* Record set
= Beginning of Section =

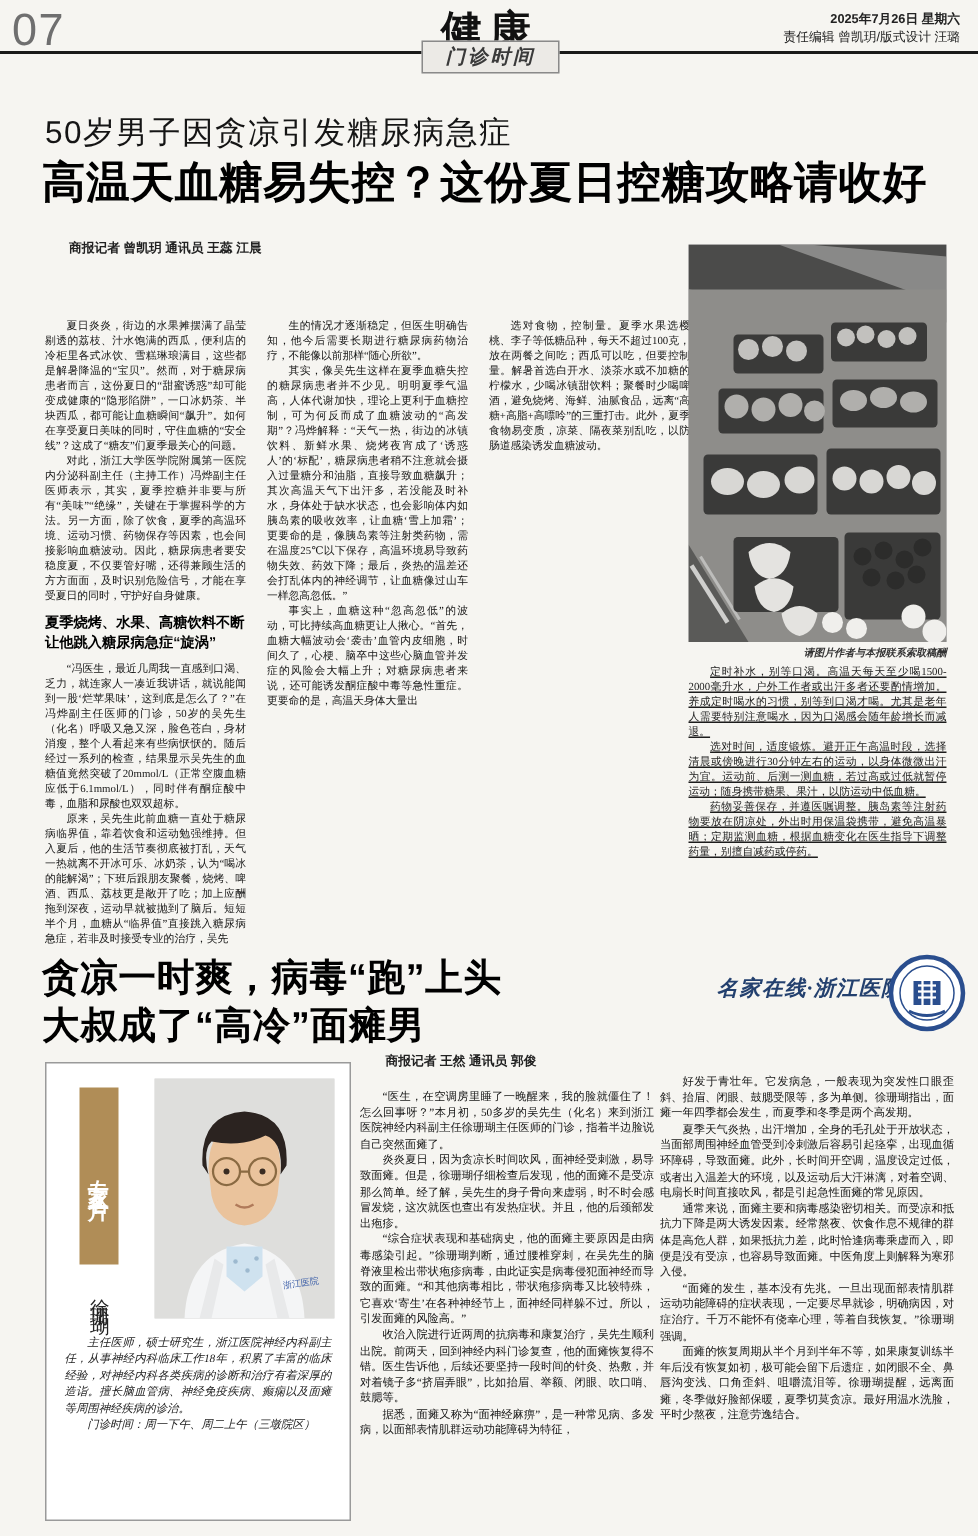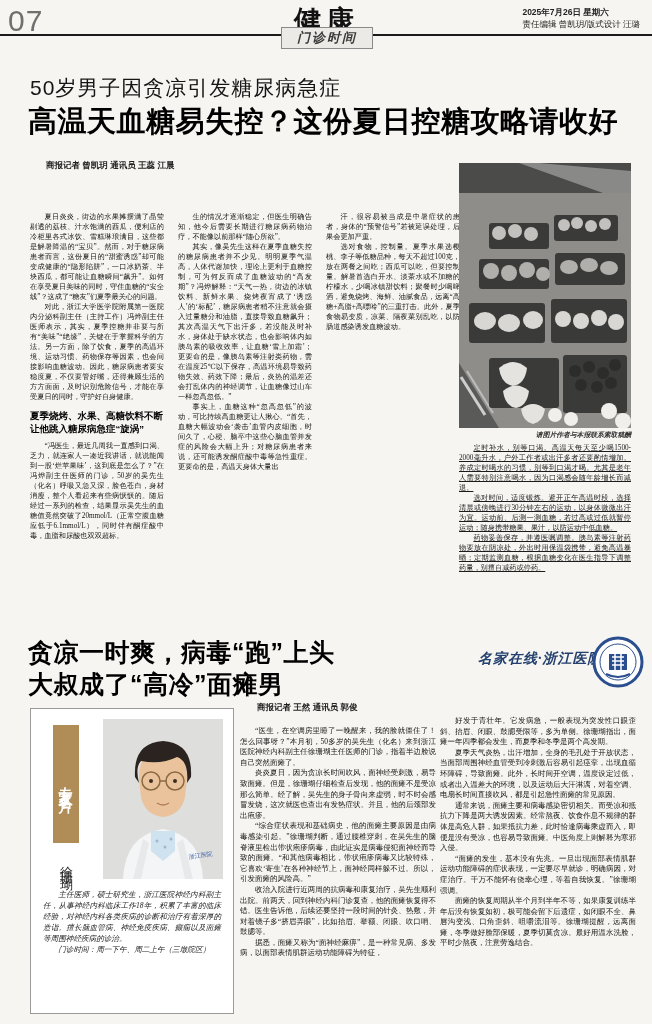--- a/index.html
+++ b/index.html
@@ -11,7 +11,7 @@
   .section-title{left:0;top:2px;width:652px;text-align:center;font-family:"Liberation Sans","DejaVu Sans",sans-serif;font-weight:bold;font-size:28px;letter-spacing:4px;color:#111;}
   .masthead-box{left:281px;top:27px;width:90px;height:20px;background:#eceae6;border:1px solid #8a8a8a;display:flex;align-items:center;justify-content:center;}
   .masthead-box span{font-style:italic;font-weight:bold;font-size:13px;color:#3a3a3a;letter-spacing:2px;font-family:"Liberation Serif",serif;}
-  .hdr-right{right:12px;top:6px;font-size:8.5px;line-height:12px;color:#222;font-family:"Liberation Sans","DejaVu Sans",sans-serif;}
+  .hdr-right{right:12px;top:6px;text-align:right;font-size:8.5px;line-height:12px;color:#222;font-family:"Liberation Sans","DejaVu Sans",sans-serif;}
   .hdr-right .b{font-weight:bold;}
   
   .kicker{left:30px;top:74px;font-family:"Liberation Sans","DejaVu Sans",sans-serif;font-size:21px;color:#151515;letter-spacing:1px;}

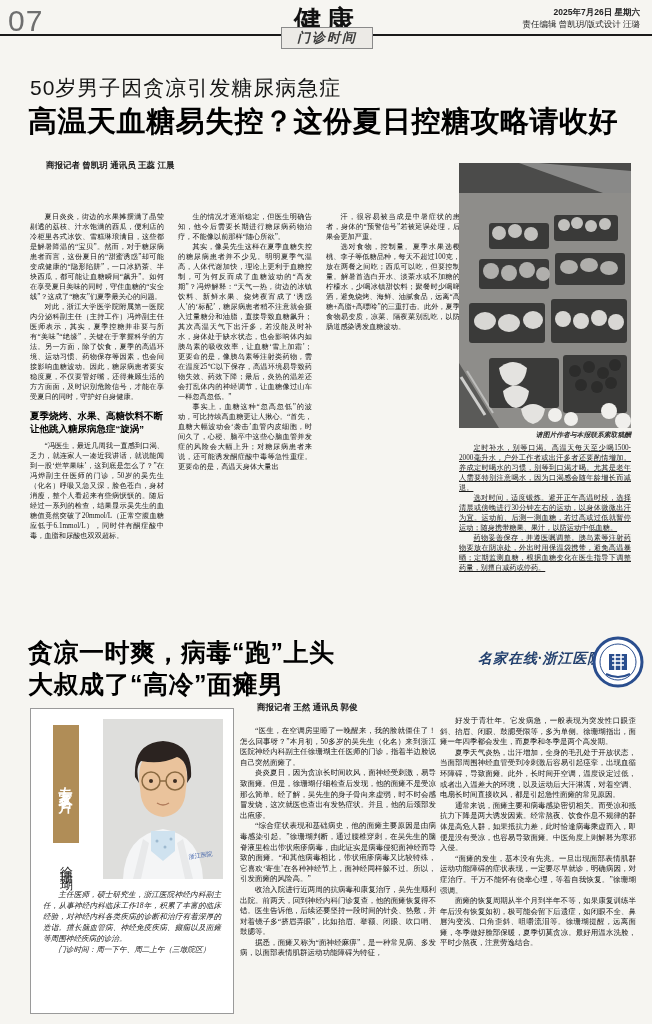--- a/index.html
+++ b/index.html
@@ -77,7 +77,6 @@
 </div>
 
 <div class="col c3">
-  <p>汗，很容易被当成是中暑症状的患者，身体的“预警信号”若被延误处理，后果会更加严重。</p>
   <p>选对食物，控制量。夏季水果选樱桃、李子等低糖品种，每天不超过100克，放在两餐之间吃；西瓜可以吃，但要控制量。解暑首选白开水、淡茶水或不加糖的柠檬水，少喝冰镇甜饮料；聚餐时少喝啤酒，避免烧烤、海鲜、油腻食品，远离“高糖+高脂+高嘌呤”的三重打击。此外，夏季食物易变质，凉菜、隔夜菜别乱吃，以防肠道感染诱发血糖波动。</p>
 </div>
 

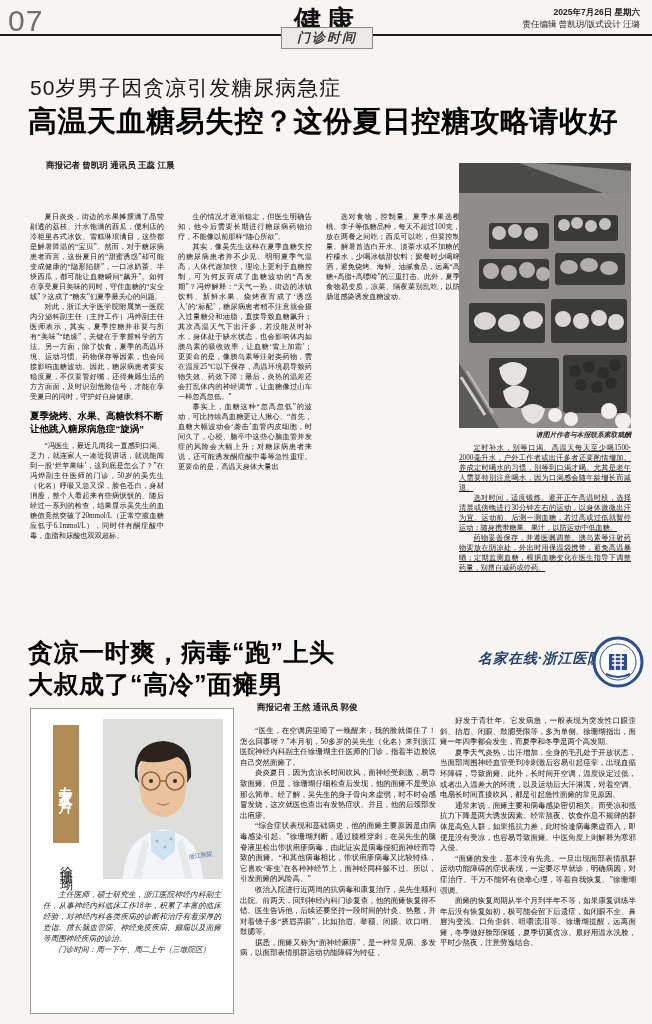--- a/index.html
+++ b/index.html
@@ -68,6 +68,7 @@
     <span class="dn">让他跳入糖尿病急症“旋涡”</span>
   </div>
   <p>“冯医生，最近几周我一直感到口渴、乏力，就连家人一凑近我讲话，就说能闻到一股‘烂苹果味’，这到底是怎么了？”在冯烨副主任医师的门诊，50岁的吴先生（化名）呼吸又急又深，脸色苍白，身材消瘦，整个人看起来有些病恹恹的。随后经过一系列的检查，结果显示吴先生的血糖值竟然突破了20mmol/L（正常空腹血糖应低于6.1mmol/L），同时伴有酮症酸中毒，血脂和尿酸也双双超标。</p>
+  <p>原来，吴先生此前血糖一直处于糖尿病临界值，靠着饮食和运动勉强维持。但入夏后，他的生活节奏彻底被打乱，天气一热就离不开冰可乐、冰奶茶，认为“喝冰的能解渴”；下班后跟朋友聚餐，烧烤、啤酒、西瓜、荔枝更是敞开了吃；加上应酬拖到深夜，运动早就被抛到了脑后。短短半个月，血糖从“临界值”直接跳入糖尿病急症，若非及时接受专业的治疗，吴先</p>
 </div>
 
 <div class="col c2">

= End of Section =

* Problem requirements
Please return all lines from the records that hold the word "text".

* Task result
   .section-title{left:0;top:2px;width:652px;text-align:center;font-family:"Liberation Sans","DejaVu Sans",sans-serif;font-weight:bold;font-size:28px;letter-spacing:4px;color:#111;}
+  .hdr-right{right:12px;top:6px;text-align:right;font-size:8.5px;line-height:12px;color:#222;font-family:"Liberation Sans","DejaVu Sans",sans-serif;}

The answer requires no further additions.